Parallel is an author people love or hate, the Austrian Thomas Bernhard, and his Old Masters, a novel about an old man who sits in front of a Tintoretto portrait in Vienna's Kunsthistorisches Museum and ruminates on his misanthropy. Very repetitive in a way that can drive you mad, and all in one long paragraph, but it's like nothing else I've read.

Willym said...

How I regret that we had to cancel our trip to Dresden - now doubly so having read your entry. Our trip there back in 1998 was one of the unexpected hidden joys of travel.

As I recall much was under construction - the Frauenkirche was only half rebuilt though the spire cross, given by Great Britain, had been dedicated the year before. The Grünes Gewölbe was housed in the Albertinum along with some really splendid modern exhibits. I'm surprised you didn't remark on my favourite piece in that wonderfully over the top array of bling: http://willyorwonthe.blogspot.ca/2007/05/to-hell-in-handcart.html.

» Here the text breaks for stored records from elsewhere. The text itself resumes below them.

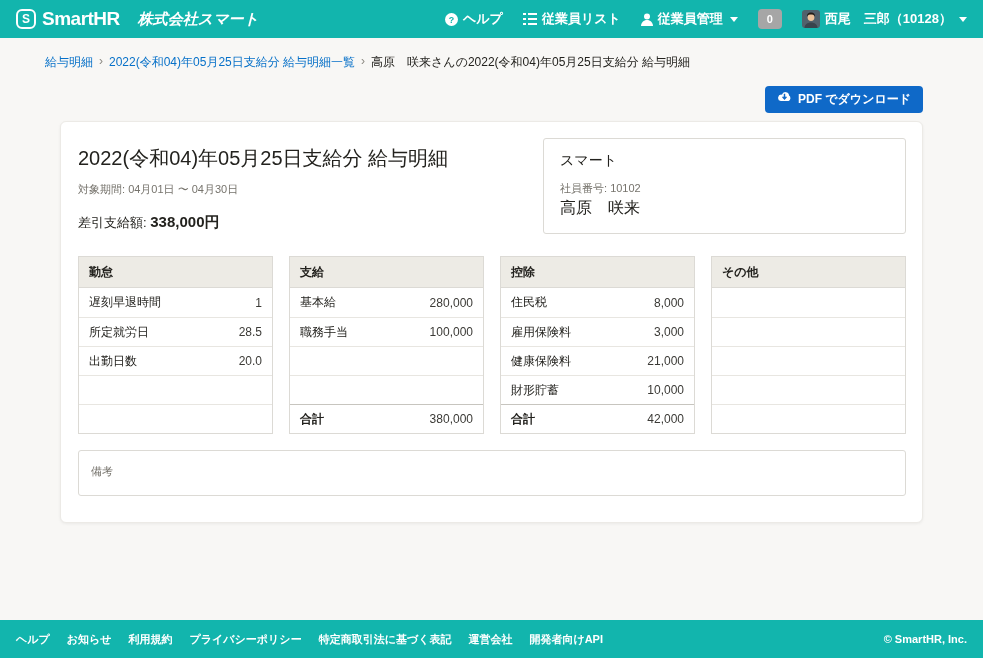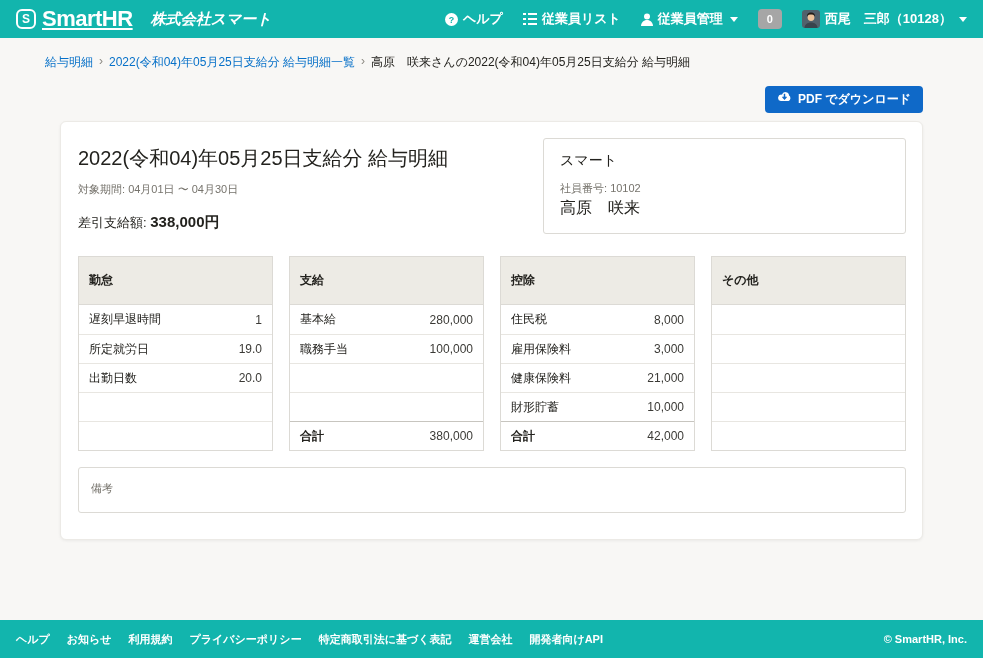"SmartHR" .logo-word { font-size: 22px -> 19px; text-decoration: underline -> none }
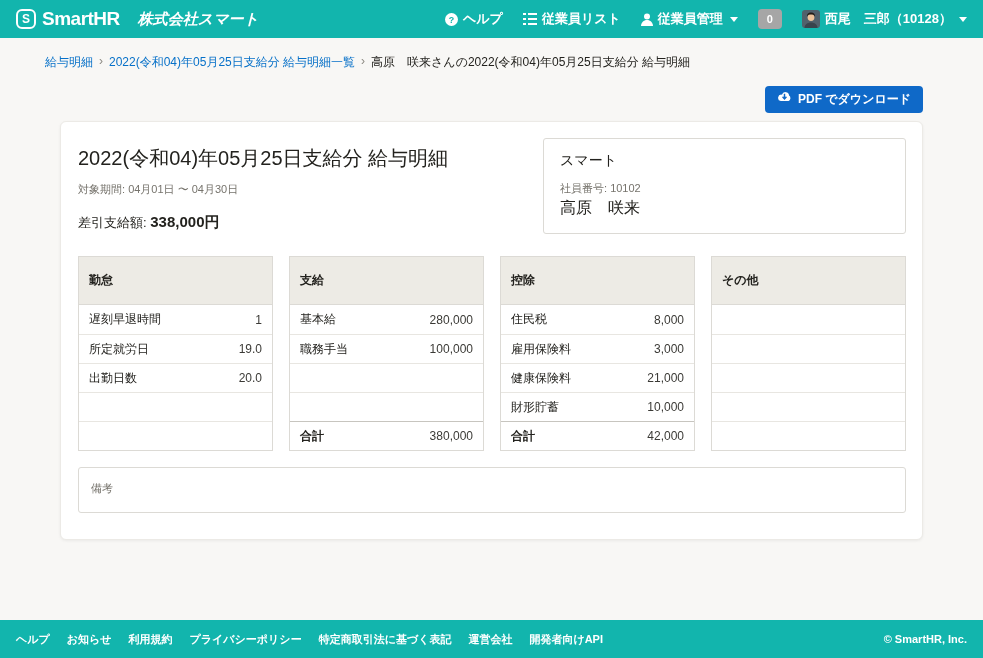"勤怠" .ptable-head { height: 48px -> 31px }
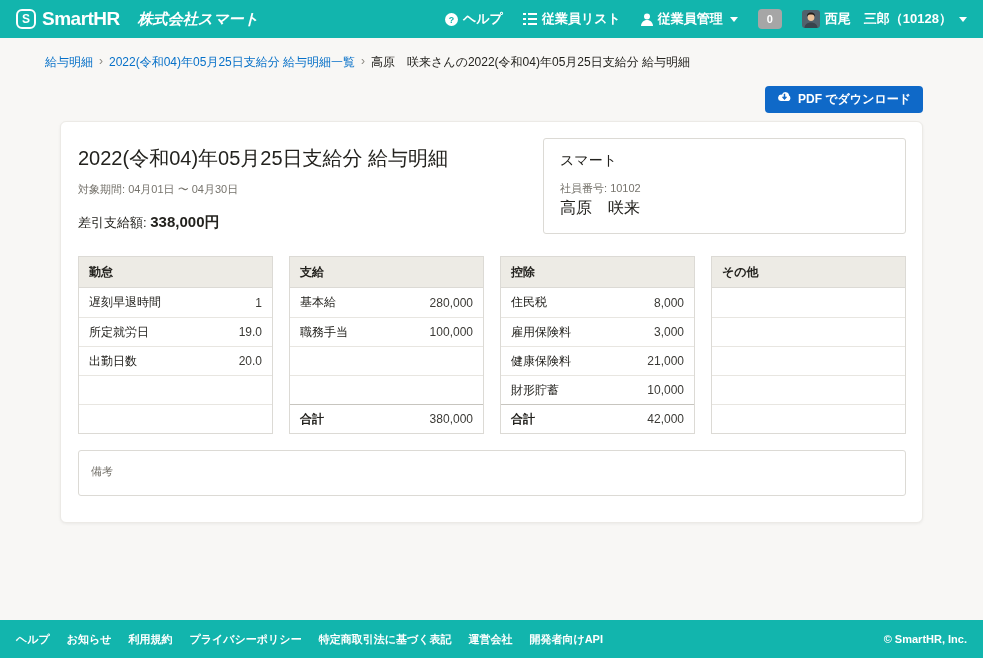"19.0" span.pvalue { text: 19.0 -> 28.5 }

Well if I could not be there in person to experience the wonders of that remarkable city first hand at least I am there through your words and pictures. Many thanks dear guide.

David said...

Herrgott, das ist so gross! I looked at the tubby chap in the cart (from days of your blog, I think, before we became acquainted). Not so different from what's purveyed in certain knickyknack shops today, though the materials and the craftsmanship are, to put it mildly, not so fine. That's one among the dwarves and court jesters.